CWM: An Open-Weights LLM for Research on Code Generation with World Models
FAIR CodeGen team, Quentin Carbonneaux, Gal Cohen, Jonas Gehring, Jacob Kahn, Jannik Kossen, Felix Kreuk, Emily McMilin, Michel Meyer, Yuxiang Wei, David Zhang, Kunhao Zheng, Jordi Armengol-Estapé, Pedram Bashiri, Maximilian Beck, Pierre Chambon, Abhishek Charnalia, Chris Cummins, Juliette Decugis, Zacharias V. Fisches, François Fleuret, Fabian Gloeckle
2025-10-07
Summary
This paper introduces Code World Model (CWM), a powerful new language model with 32 billion parameters designed to improve how computers generate code, specifically by giving it a better understanding of how code actually *works* in the real world.
What's the problem?
Current code-generating models are often trained just on existing code, which is like learning to build a car only by looking at pictures of cars. They don't understand what happens when the code is run, or how it interacts with its environment. This limits their ability to create complex, reliable software, especially when reasoning and planning are needed.
What's the solution?
The researchers 'mid-trained' CWM, meaning they continued training it *while* letting it interact with simulated environments. It observed the results of running Python code and even controlled programs in a Docker environment, learning from the 'cause and effect' of its actions. They also used a technique called reinforcement learning to reward CWM for successfully solving coding challenges, math problems, and more complex software engineering tasks. The model can handle very long sequences of code – up to 131,000 pieces of information at once.
Why it matters?
CWM provides a new platform for researchers to explore how giving AI a 'world model' – an understanding of how things work – can dramatically improve code generation.
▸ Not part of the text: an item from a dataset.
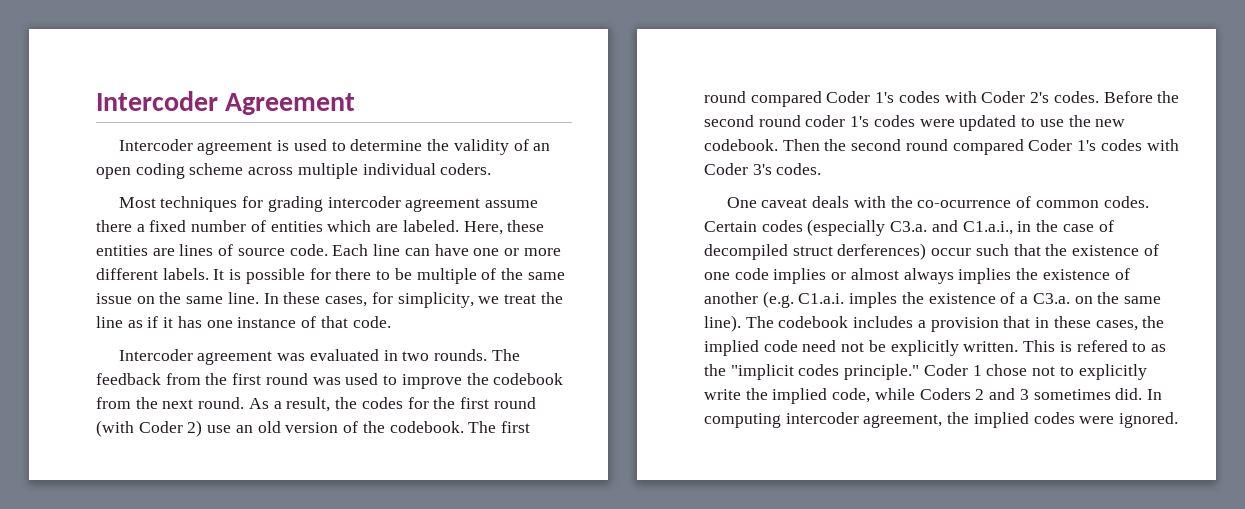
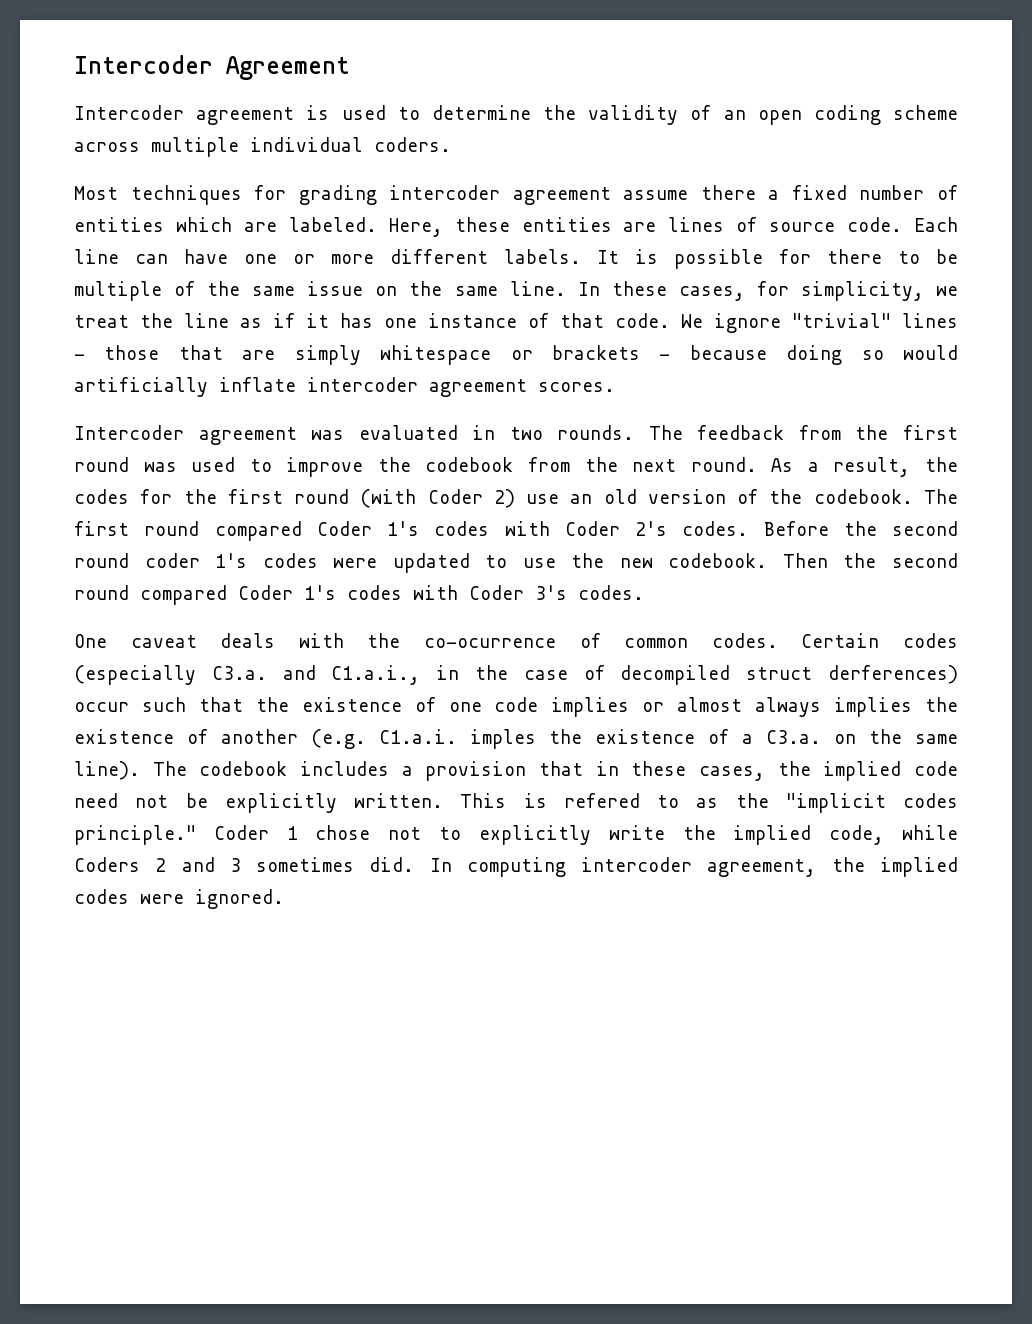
+ We ignore "trivial" lines - those that are simply whitespace or brackets - because doing so would artificially inflate intercoder agreement scores.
It’s already showing promising results on standard coding benchmarks, achieving high scores on tests like SWE-bench Verified and Math-500, and the researchers are sharing the model’s development stages so others can build upon their work and create even more capable AI coding assistants.
Abstract
We release Code World Model (CWM), a 32-billion-parameter open-weights LLM, to advance research on code generation with world models. To improve code understanding beyond what can be learned from training on static code alone, we mid-train CWM on a large amount of observation-action trajectories from Python interpreter and agentic Docker environments, and perform extensive multi-task reasoning RL in verifiable coding, math, and multi-turn software engineering environments. With CWM, we provide a strong testbed for researchers to explore the opportunities world modeling affords for improving code generation with reasoning and planning in computational environments. We present first steps of how world models can benefit agentic coding, enable step-by-step simulation of Python code execution, and show early results of how reasoning can benefit from the latter. CWM is a dense, decoder-only LLM trained with a context size of up to 131k tokens. Independent of its world modeling capabilities, CWM offers strong performance on general coding and math tasks: it reaches pass@1 scores of 65.8% on SWE-bench Verified (with test-time scaling), 68.6% on LiveCodeBench, 96.6% on Math-500, and 76.0% on AIME 2024. To support further research on code world modeling, we release model checkpoints after mid-training, SFT, and RL.